Okay...there are just a few tests that are failing yet. One has to do with streamio on the XYZReader, which I don't know how to fix. There are also failures from test_reader_api.py that shouldn't be failing, but are. Strangely, for the _TestReader.test_context test, changing:

assert_equal(l, 0)

back to

assert_equal(l, 1)

results in the value of l changing! How???

@dotsdl
Copy link
Member Author

dotsdl commented Jun 20, 2015

In other words, for

assert_equal(l, 0)

we get

======================================================================
FAIL: test_context (MDAnalysisTests.test_reader_api.TestSingleFrameReader)
----------------------------------------------------------------------
Traceback (most recent call last):
  File "/home/alter/Library/mdanalysis/MDAnalysis/testsuite/MDAnalysisTests/test_reader_api.py", line 110, in test_context
    assert_equal(l, 0)
  File "/usr/lib/python2.7/site-packages/numpy/testing/utils.py", line 334, in assert_equal
    raise AssertionError(msg)
AssertionError: 
Items are not equal:
 ACTUAL: 1
 DESIRED: 0

----------------------------------------------------------------------

But with:

assert_equal(l, 1)

we get

======================================================================
FAIL: test_context (MDAnalysisTests.test_reader_api.TestMultiFrameReader)
----------------------------------------------------------------------
Traceback (most recent call last):
  File "/home/alter/Library/mdanalysis/MDAnalysis/testsuite/MDAnalysisTests/test_reader_api.py", line 110, in test_context
    assert_equal(l, 1)
  File "/usr/lib/python2.7/site-packages/numpy/testing/utils.py", line 334, in assert_equal
    raise AssertionError(msg)
AssertionError: 
Items are not equal:
 ACTUAL: 0
 DESIRED: 1

----------------------------------------------------------------------

What is going on here?!

@richardjgowers
Copy link
Member

For those tests, I wrote 2 "reader" classes at the top of the test, these will have to be changed to give 0 based frame numbers.

@richardjgowers
Copy link
Member

Ok I've updated the Reader API tests to now expect and use 0 based frames throughout

@dotsdl
Copy link
Member Author

dotsdl commented Jun 21, 2015

Awesome. The only test we need to fix now is the test_XYZReader in test_streamio.py. @orbeckst, I noticed a note in the XYZReader(line 270 in coordinates/XYZ.py that indicates self._read_next_timestep() upon init is rather fragile. I'll defer to you on what the best fix here looks like.

@richardjgowers
Copy link
Member

I think I've squashed it now. Reading numframes was messing with the file handle

@dotsdl
Copy link
Member Author

dotsdl commented Jun 21, 2015

Great! Running all tests now. If they all pass, mind if I squash, apply any missing :versionchanged: notes to the docs, and then submit the PR?

@richardjgowers
Copy link
Member

Yeah if you could that would be awesome. I'm keen to get this through so I can finish #239

@richardjgowers
Copy link
Member

Hmmm ok, so the fix I wrote works in 2.7, but not 2.6, because the bz2 doesn't support context management in 2.6? I'll rewrite the fix, but it shouldn't affect all the fun you're having writing docs

@dotsdl
Copy link
Member Author

dotsdl commented Jun 21, 2015

I'll rewrite the fix, but it shouldn't affect all the fun you're having writing docs

Heh. :D

dotsdl added a commit that referenced this issue Jun 21, 2015
*Special thanks to @richardjgowers for lots of work on troublesome
Readers.*

Went through each Reader class; changed frame to 0-based.

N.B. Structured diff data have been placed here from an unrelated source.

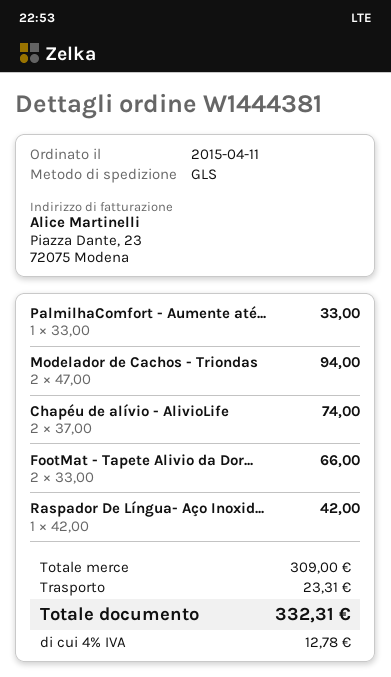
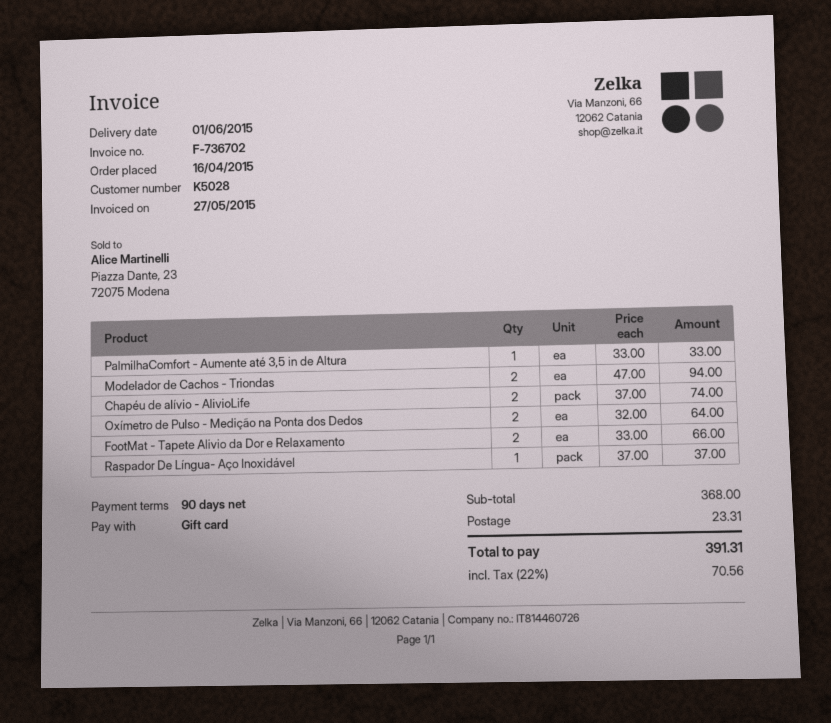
order date: 2015-04-11 -> 2015-04-16
Raspador De Língua- Aço Inoxid...: 1 x 42.00 = 42.00 -> 1 x 37.00 = 37.00
Oxímetro de Pulso - Medição na Ponta dos Dedos: none -> 2 x 32.00 = 64.00
subtotal: 309.00 -> 368.00
tax: 4% = 12.78 -> 22% = 70.56
total: 332.31 -> 391.31

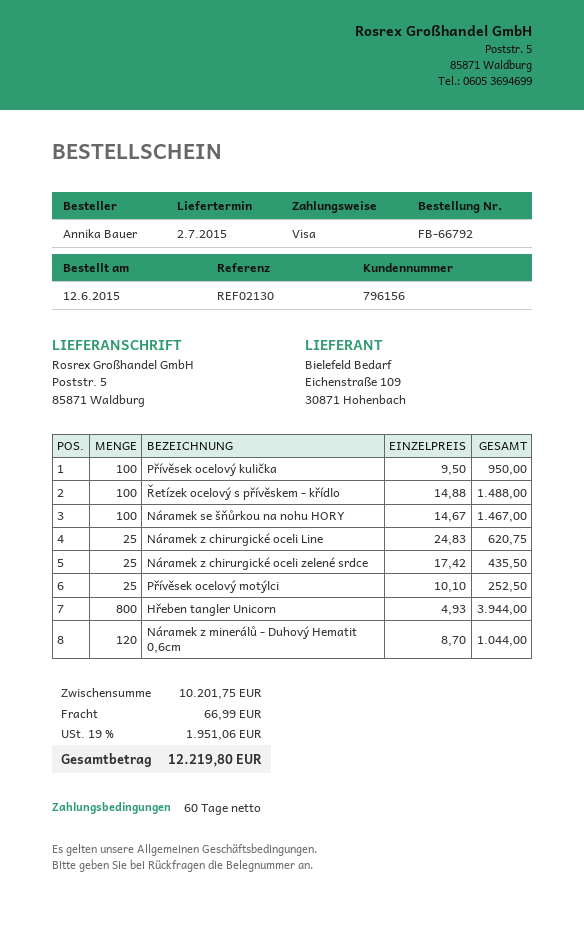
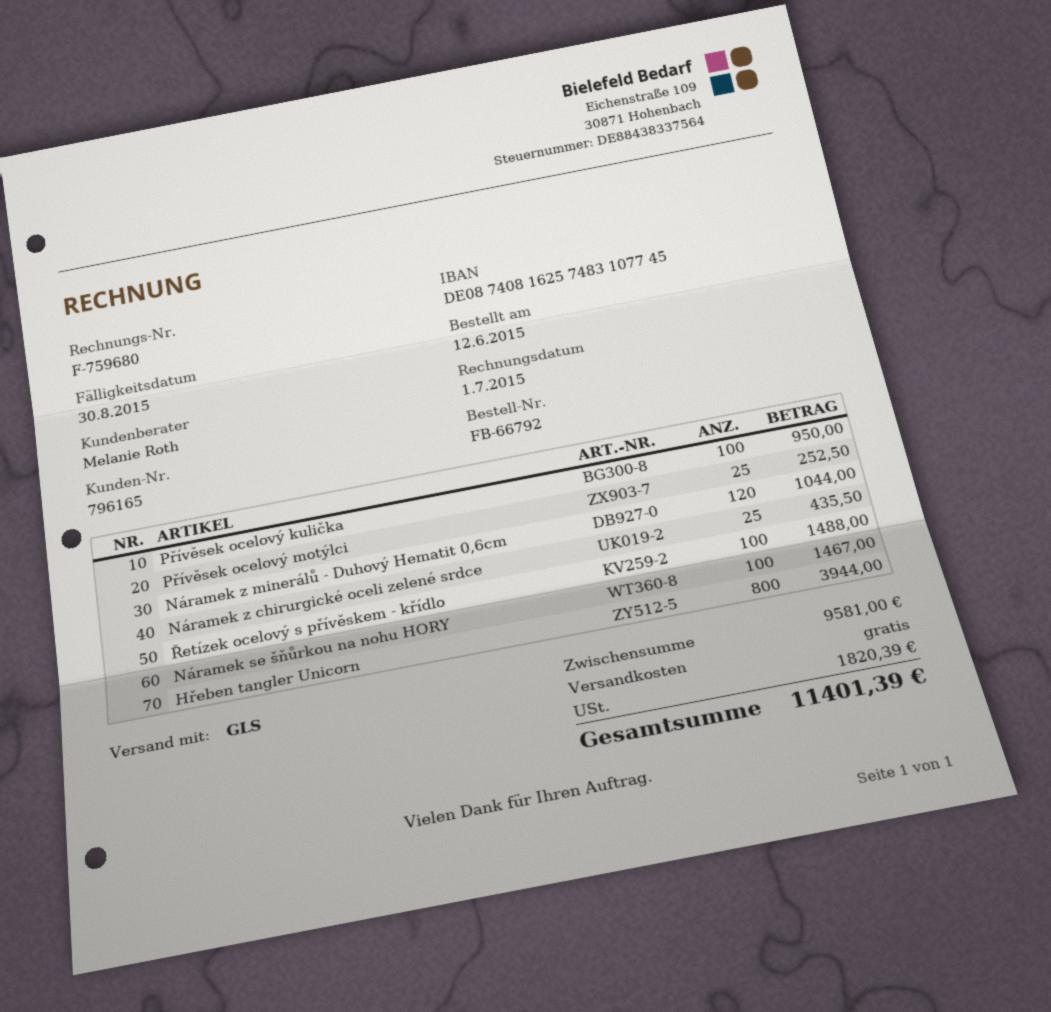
customer number: 796156 -> 796165
Náramek z chirurgické oceli Line: 25 for 620.75 -> none
subtotal: 10201.75 -> 9581.00
shipping: 66.99 -> 0.00
tax: 1951.06 -> 1820.39
total: 12219.80 -> 11401.39

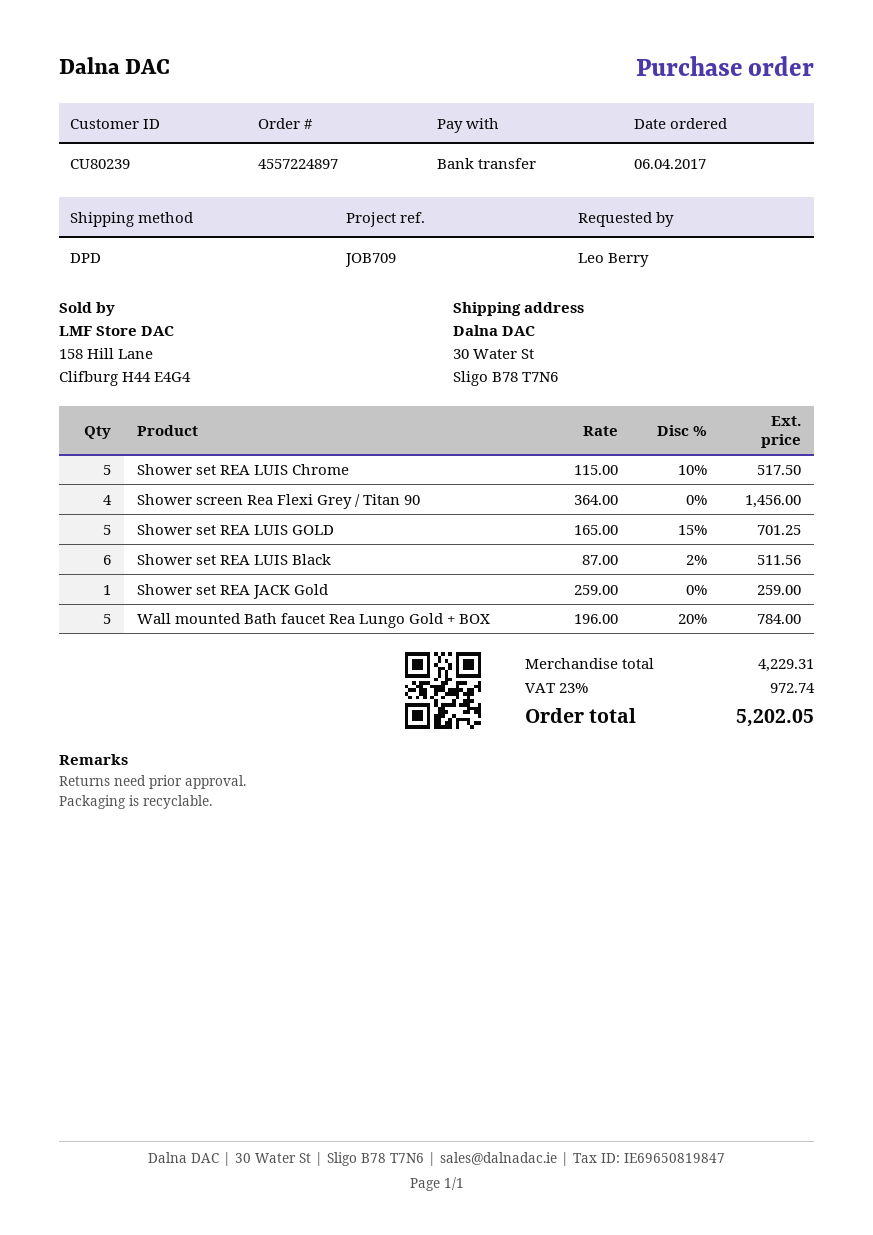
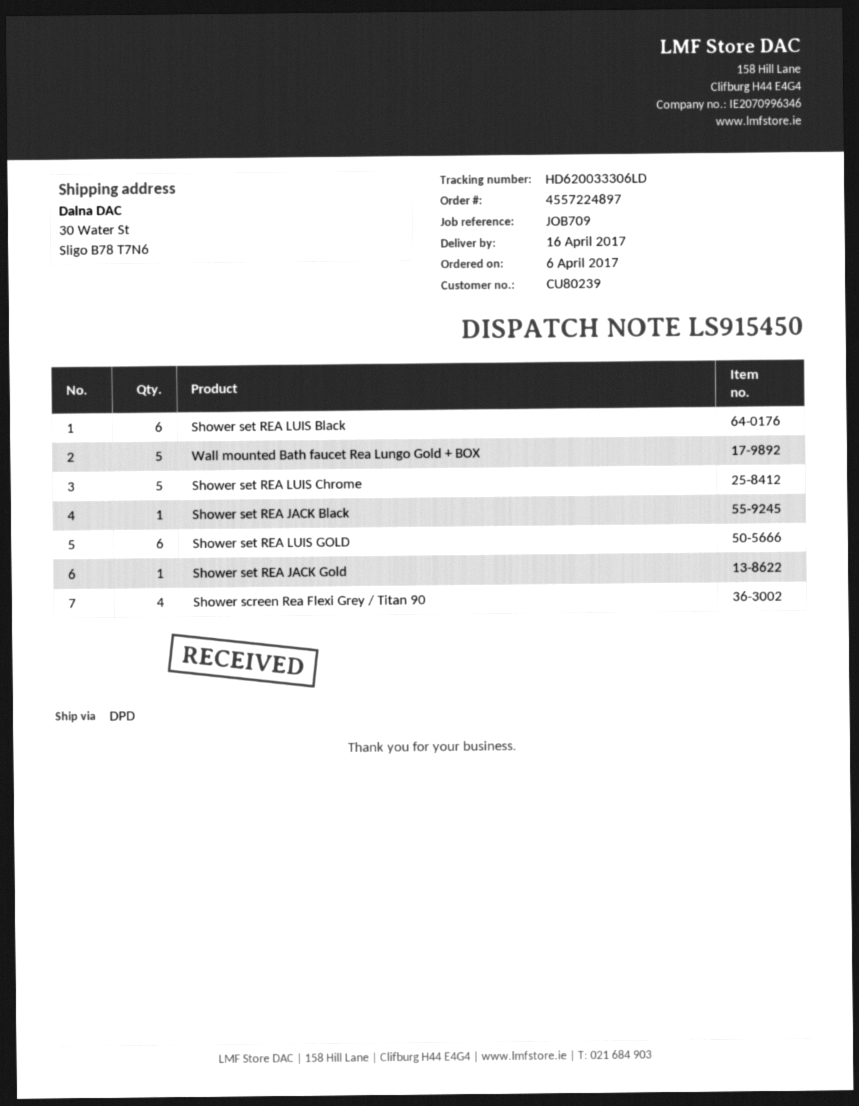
Shower set REA LUIS GOLD: 5 -> 6
Shower set REA JACK Black: none -> 1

Fixed tests relating to 0 based frame numbering

Added 0 based frames to DCD

Modified tests for DCDs.

Added 0-based frame tests to DMS, GMS test classes.

Added new tests for MOL2 reader checking frame indexing.

Finished tests for XYZ reader frames indices.

Fixed TRZ Reader frame numbering. TRZReader now reports Time from
Timestep not based on dt * frame.

Fixed MOL2 reader 0-based numbering. Now reuses Timesteps (like other
Readers) Now has _reopen method which "rewinds" the frame
numbering

The helanal analysis could use a redesign, but in the meantime fixed to
ensure that it works as expected regarding trajectory times.

Fixed test_reader_api tests to work with 0-based frames.

Updated Reader API checks for 0 based operation

Fixed XYZReader not rewinding properly on checking numframes

Added final .. versionchanged directives to classes, module docs
dotsdl added a commit that referenced this issue Jun 21, 2015
*Special thanks to @richardjgowers for lots of work on troublesome
Readers.*

Went through each Reader class; changed frame to 0-based.

Fixed tests relating to 0 based frame numbering

Added 0 based frames to DCD

Modified tests for DCDs.

Added 0-based frame tests to DMS, GMS test classes.

Added new tests for MOL2 reader checking frame indexing.

Finished tests for XYZ reader frames indices.

Fixed TRZ Reader frame numbering. TRZReader now reports Time from
Timestep not based on dt * frame.

Fixed MOL2 reader 0-based numbering. Now reuses Timesteps (like other
Readers) Now has _reopen method which "rewinds" the frame
numbering

The helanal analysis could use a redesign, but in the meantime fixed to
ensure that it works as expected regarding trajectory times.

Fixed test_reader_api tests to work with 0-based frames.

Updated Reader API checks for 0 based operation

Fixed XYZReader not rewinding properly on checking numframes

Added final .. versionchanged directives to classes, module docs
@dotsdl
Copy link
Member Author

dotsdl commented Jun 21, 2015

So as not to disrupt your work, I've squashed the commits for this issue and pushed them to issue-310-fin. If you push your final bits to the original issue-310 branch, I'll happily merge and squash them into the new one.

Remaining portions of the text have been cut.